**EXERCISE DESCRIPTION**
Each line from the line that includes "- Peritoneal cavernous" through the end of the material below must be transcribed exactly, with no other lines.
== MATERIAL SHOWN ==
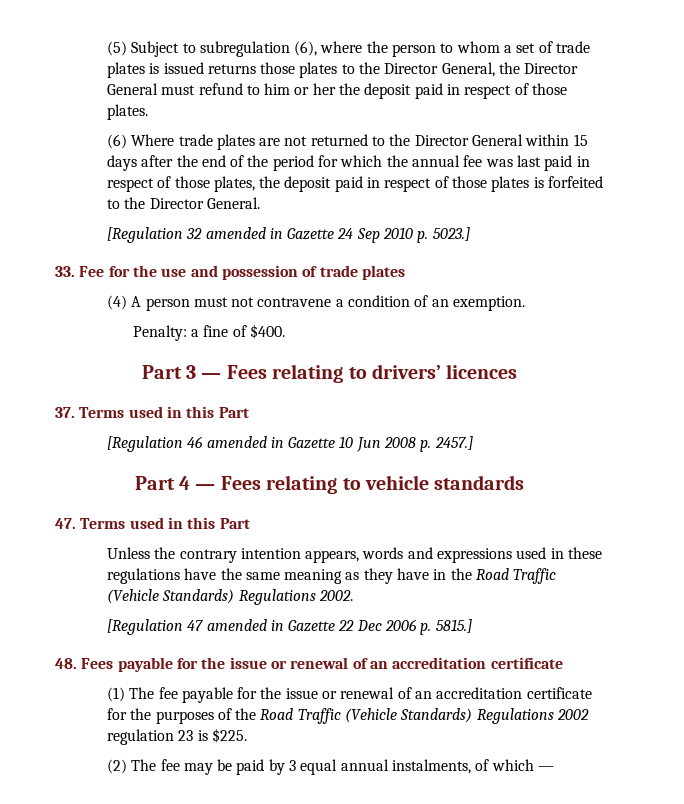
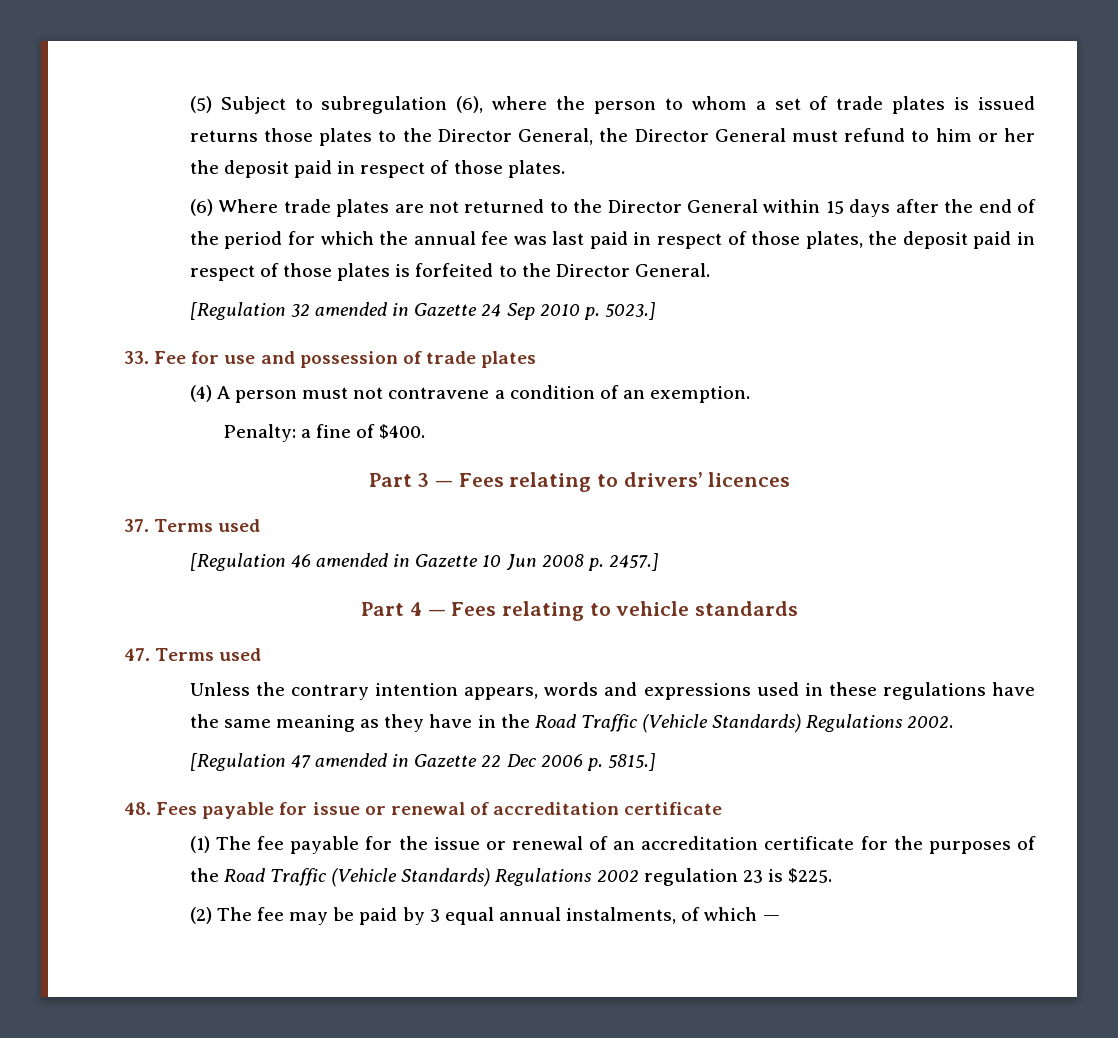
- 33. Fee for the use and possession of trade plates
+ 33. Fee for use and possession of trade plates
- 37. Terms used in this Part
+ 37. Terms used
- 47. Terms used in this Part
+ 47. Terms used
- 48. Fees payable for the issue or renewal of an accreditation certificate
+ 48. Fees payable for issue or renewal of accreditation certificate

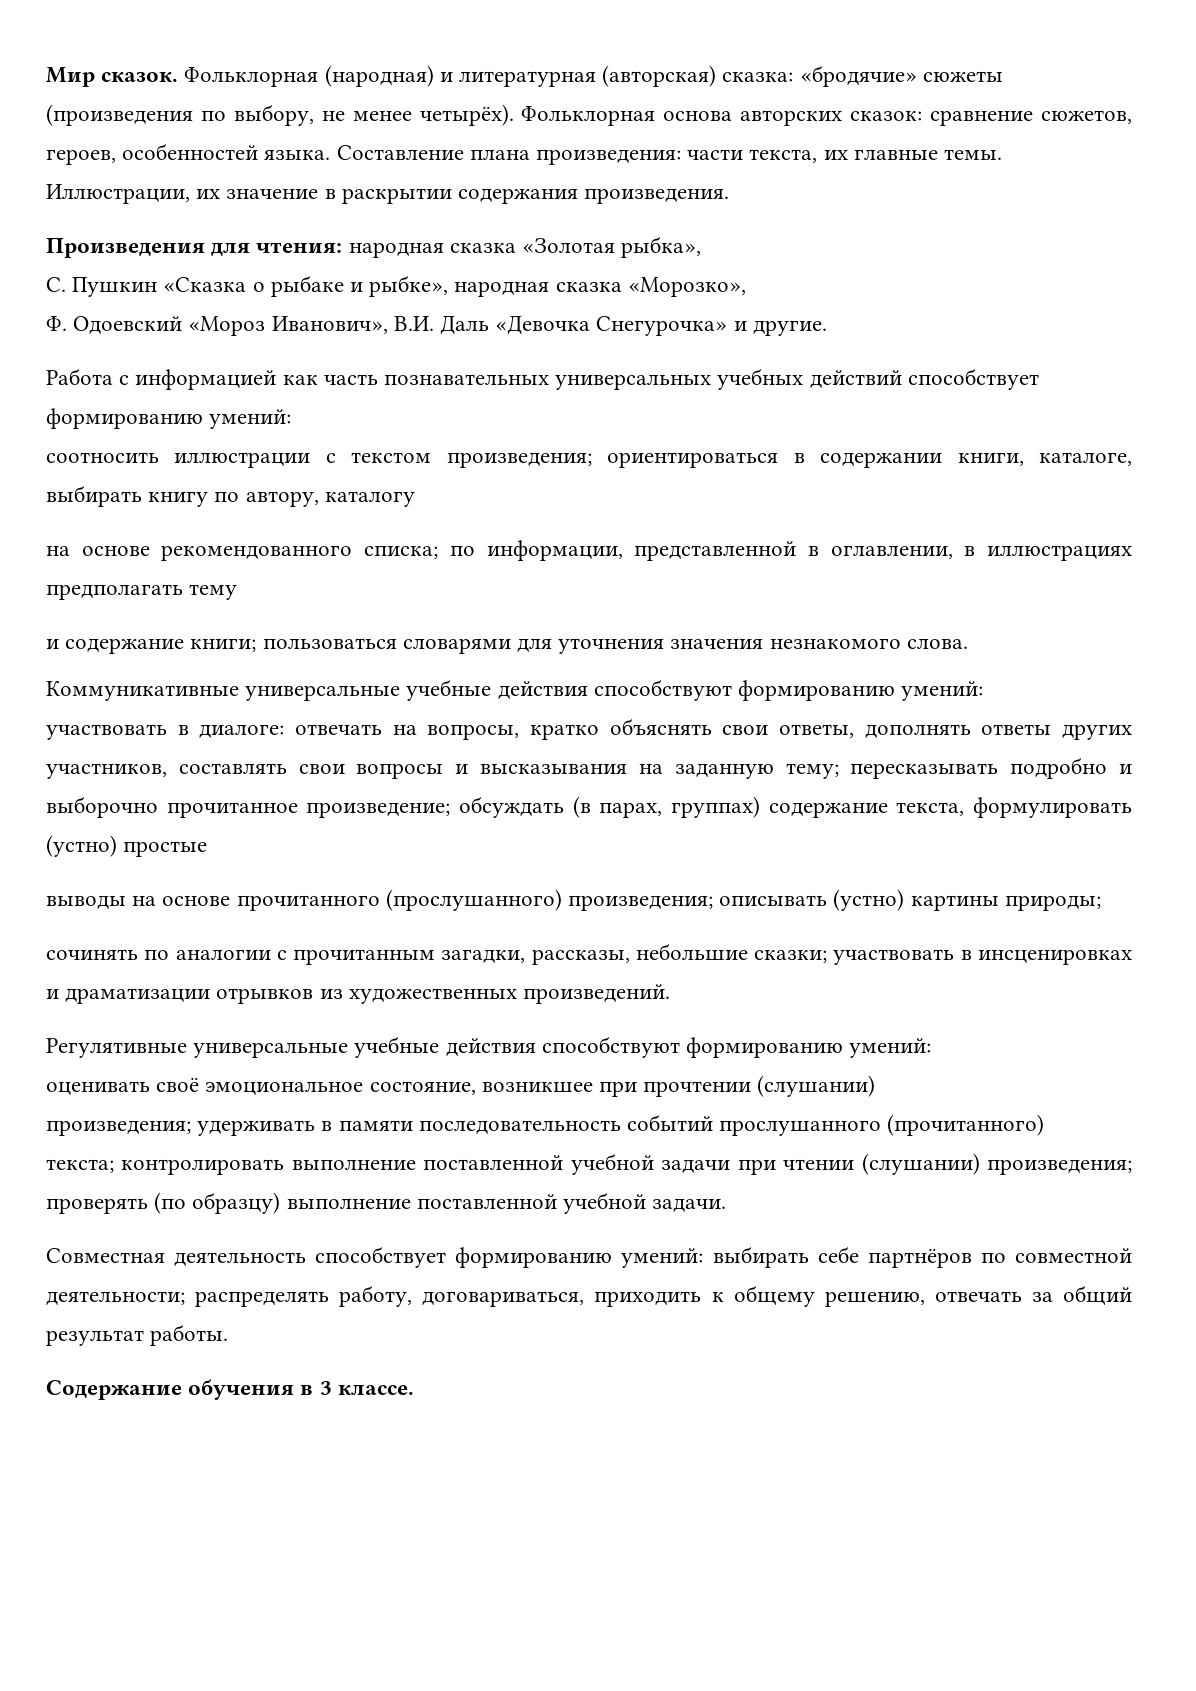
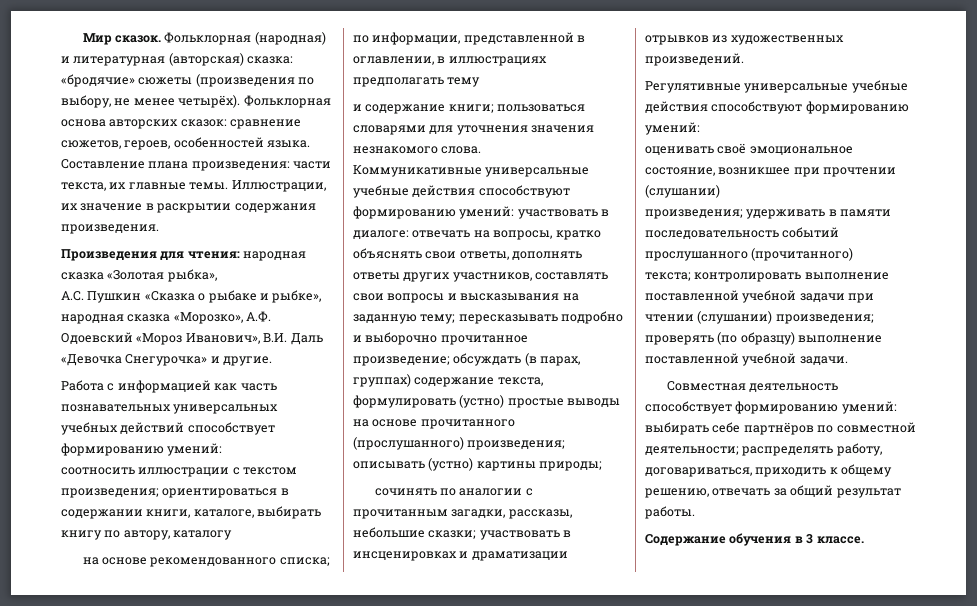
- С. Пушкин «Сказка о рыбаке и рыбке», народная сказка «Морозко»,
- Ф. Одоевский «Мороз Иванович», В.И. Даль «Девочка Снегурочка» и другие.
+ А.С. Пушкин «Сказка о рыбаке и рыбке», народная сказка «Морозко», А.Ф. Одоевский «Мороз Иванович», В.И. Даль «Девочка Снегурочка» и другие.
- Коммуникативные универсальные учебные действия способствуют формированию умений:
- участвовать в диалоге: отвечать на вопросы, кратко объяснять свои ответы, дополнять ответы других участников, составлять свои вопросы и высказывания на заданную тему; пересказывать подробно и выборочно прочитанное произведение; обсуждать (в парах, группах) содержание текста, формулировать (устно) простые
- выводы на основе прочитанного (прослушанного) произведения; описывать (устно) картины природы;
+ Коммуникативные универсальные учебные действия способствуют формированию умений: участвовать в диалоге: отвечать на вопросы, кратко объяснять свои ответы, дополнять ответы других участников, составлять свои вопросы и высказывания на заданную тему; пересказывать подробно и выборочно прочитанное произведение; обсуждать (в парах, группах) содержание текста, формулировать (устно) простые выводы на основе прочитанного (прослушанного) произведения; описывать (устно) картины природы;

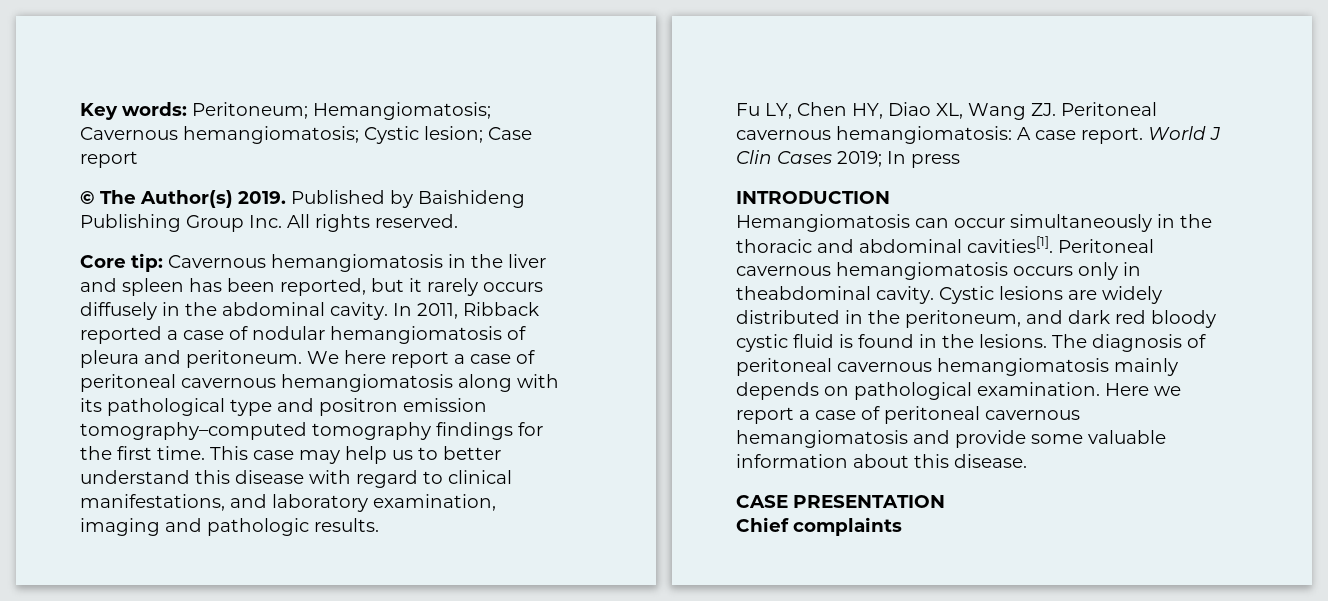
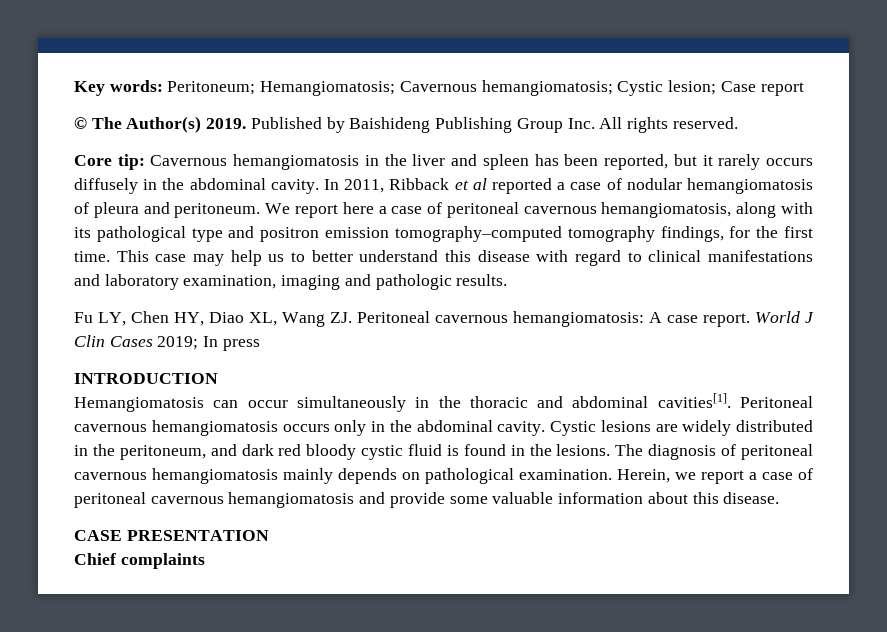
- In 2011, Ribback reported a case of nodular hemangiomatosis of pleura and peritoneum.
+ In 2011, Ribback et al reported a case of nodular hemangiomatosis of pleura and peritoneum.
- We here report a case of peritoneal cavernous hemangiomatosis along with its pathological type and positron emission tomography–computed tomography findings for the first time.
+ We report here a case of peritoneal cavernous hemangiomatosis, along with its pathological type and positron emission tomography–computed tomography findings, for the first time.
- This case may help us to better understand this disease with regard to clinical manifestations, and laboratory examination, imaging and pathologic results.
+ This case may help us to better understand this disease with regard to clinical manifestations and laboratory examination, imaging and pathologic results.
- Peritoneal cavernous hemangiomatosis occurs only in theabdominal cavity.
+ Peritoneal cavernous hemangiomatosis occurs only in the abdominal cavity.
- Here we report a case of peritoneal cavernous hemangiomatosis and provide some valuable information about this disease.
+ Herein, we report a case of peritoneal cavernous hemangiomatosis and provide some valuable information about this disease.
===
**PROBLEM SOLUTION**
- Peritoneal cavernous hemangiomatosis occurs only in theabdominal cavity.
+ Peritoneal cavernous hemangiomatosis occurs only in the abdominal cavity.
- Here we report a case of peritoneal cavernous hemangiomatosis and provide some valuable information about this disease.
+ Herein, we report a case of peritoneal cavernous hemangiomatosis and provide some valuable information about this disease.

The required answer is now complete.